━━━━━ Material for the task ━━━━━

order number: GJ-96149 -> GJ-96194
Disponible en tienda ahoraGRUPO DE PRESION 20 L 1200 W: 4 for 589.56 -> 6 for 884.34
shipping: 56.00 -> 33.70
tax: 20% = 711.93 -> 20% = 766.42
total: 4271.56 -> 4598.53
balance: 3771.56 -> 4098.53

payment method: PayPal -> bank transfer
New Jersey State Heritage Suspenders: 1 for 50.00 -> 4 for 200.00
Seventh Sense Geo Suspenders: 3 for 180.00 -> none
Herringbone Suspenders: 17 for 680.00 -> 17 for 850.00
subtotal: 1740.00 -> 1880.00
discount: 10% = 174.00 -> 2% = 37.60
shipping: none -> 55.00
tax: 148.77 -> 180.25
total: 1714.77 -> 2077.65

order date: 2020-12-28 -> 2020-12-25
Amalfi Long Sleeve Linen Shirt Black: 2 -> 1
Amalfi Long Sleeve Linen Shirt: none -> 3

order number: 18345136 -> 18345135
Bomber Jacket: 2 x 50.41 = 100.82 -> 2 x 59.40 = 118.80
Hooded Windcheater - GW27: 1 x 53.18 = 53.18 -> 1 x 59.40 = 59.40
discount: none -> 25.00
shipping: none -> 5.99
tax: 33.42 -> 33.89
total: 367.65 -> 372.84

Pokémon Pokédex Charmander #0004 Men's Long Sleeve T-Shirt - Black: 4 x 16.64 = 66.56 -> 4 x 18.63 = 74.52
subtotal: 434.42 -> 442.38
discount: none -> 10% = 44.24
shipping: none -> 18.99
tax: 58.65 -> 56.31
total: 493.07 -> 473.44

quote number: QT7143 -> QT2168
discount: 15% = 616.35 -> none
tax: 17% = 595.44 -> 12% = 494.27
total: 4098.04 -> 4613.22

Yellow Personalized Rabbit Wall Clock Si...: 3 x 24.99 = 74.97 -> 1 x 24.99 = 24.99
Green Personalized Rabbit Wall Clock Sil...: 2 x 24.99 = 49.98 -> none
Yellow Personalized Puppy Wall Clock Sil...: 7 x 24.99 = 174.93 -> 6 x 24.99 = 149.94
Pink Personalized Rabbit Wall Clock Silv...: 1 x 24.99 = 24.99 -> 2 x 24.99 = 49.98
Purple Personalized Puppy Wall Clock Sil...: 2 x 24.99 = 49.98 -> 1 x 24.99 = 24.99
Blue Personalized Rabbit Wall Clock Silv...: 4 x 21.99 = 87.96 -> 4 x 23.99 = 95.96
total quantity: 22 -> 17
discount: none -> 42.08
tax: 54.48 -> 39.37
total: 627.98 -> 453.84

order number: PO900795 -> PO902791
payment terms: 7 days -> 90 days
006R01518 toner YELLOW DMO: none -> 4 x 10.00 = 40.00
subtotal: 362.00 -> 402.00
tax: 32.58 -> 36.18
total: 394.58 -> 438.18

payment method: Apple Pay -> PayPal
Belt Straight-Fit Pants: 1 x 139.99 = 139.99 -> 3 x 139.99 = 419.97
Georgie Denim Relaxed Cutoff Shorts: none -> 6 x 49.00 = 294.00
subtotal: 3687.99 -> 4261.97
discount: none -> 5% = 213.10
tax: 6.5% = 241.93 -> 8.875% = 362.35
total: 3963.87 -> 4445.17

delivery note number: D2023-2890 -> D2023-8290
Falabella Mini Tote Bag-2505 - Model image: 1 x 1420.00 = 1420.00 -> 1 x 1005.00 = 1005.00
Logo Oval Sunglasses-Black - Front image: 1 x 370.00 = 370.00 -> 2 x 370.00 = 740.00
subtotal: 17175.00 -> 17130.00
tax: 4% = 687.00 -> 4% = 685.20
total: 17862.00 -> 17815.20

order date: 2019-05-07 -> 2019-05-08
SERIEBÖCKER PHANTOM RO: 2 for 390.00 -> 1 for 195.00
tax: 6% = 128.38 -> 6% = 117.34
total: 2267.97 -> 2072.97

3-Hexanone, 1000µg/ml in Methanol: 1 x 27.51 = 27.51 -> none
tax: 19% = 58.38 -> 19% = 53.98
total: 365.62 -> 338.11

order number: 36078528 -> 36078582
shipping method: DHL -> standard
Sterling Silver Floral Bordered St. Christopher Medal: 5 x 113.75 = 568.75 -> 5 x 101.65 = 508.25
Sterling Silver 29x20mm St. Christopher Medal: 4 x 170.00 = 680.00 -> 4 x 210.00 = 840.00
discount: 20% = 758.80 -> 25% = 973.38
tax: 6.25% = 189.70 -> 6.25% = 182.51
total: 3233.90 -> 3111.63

━━━━━

**About this task**
From the first line of the entries above to the line with "Pink Personalized Rabbit", please return every line exactly, keeping both ends.

**Answer to this task**
order number: GJ-96149 -> GJ-96194
Disponible en tienda ahoraGRUPO DE PRESION 20 L 1200 W: 4 for 589.56 -> 6 for 884.34
shipping: 56.00 -> 33.70
tax: 20% = 711.93 -> 20% = 766.42
total: 4271.56 -> 4598.53
balance: 3771.56 -> 4098.53

payment method: PayPal -> bank transfer
New Jersey State Heritage Suspenders: 1 for 50.00 -> 4 for 200.00
Seventh Sense Geo Suspenders: 3 for 180.00 -> none
Herringbone Suspenders: 17 for 680.00 -> 17 for 850.00
subtotal: 1740.00 -> 1880.00
discount: 10% = 174.00 -> 2% = 37.60
shipping: none -> 55.00
tax: 148.77 -> 180.25
total: 1714.77 -> 2077.65

order date: 2020-12-28 -> 2020-12-25
Amalfi Long Sleeve Linen Shirt Black: 2 -> 1
Amalfi Long Sleeve Linen Shirt: none -> 3

order number: 18345136 -> 18345135
Bomber Jacket: 2 x 50.41 = 100.82 -> 2 x 59.40 = 118.80
Hooded Windcheater - GW27: 1 x 53.18 = 53.18 -> 1 x 59.40 = 59.40
discount: none -> 25.00
shipping: none -> 5.99
tax: 33.42 -> 33.89
total: 367.65 -> 372.84

Pokémon Pokédex Charmander #0004 Men's Long Sleeve T-Shirt - Black: 4 x 16.64 = 66.56 -> 4 x 18.63 = 74.52
subtotal: 434.42 -> 442.38
discount: none -> 10% = 44.24
shipping: none -> 18.99
tax: 58.65 -> 56.31
total: 493.07 -> 473.44

quote number: QT7143 -> QT2168
discount: 15% = 616.35 -> none
tax: 17% = 595.44 -> 12% = 494.27
total: 4098.04 -> 4613.22

Yellow Personalized Rabbit Wall Clock Si...: 3 x 24.99 = 74.97 -> 1 x 24.99 = 24.99
Green Personalized Rabbit Wall Clock Sil...: 2 x 24.99 = 49.98 -> none
Yellow Personalized Puppy Wall Clock Sil...: 7 x 24.99 = 174.93 -> 6 x 24.99 = 149.94
Pink Personalized Rabbit Wall Clock Silv...: 1 x 24.99 = 24.99 -> 2 x 24.99 = 49.98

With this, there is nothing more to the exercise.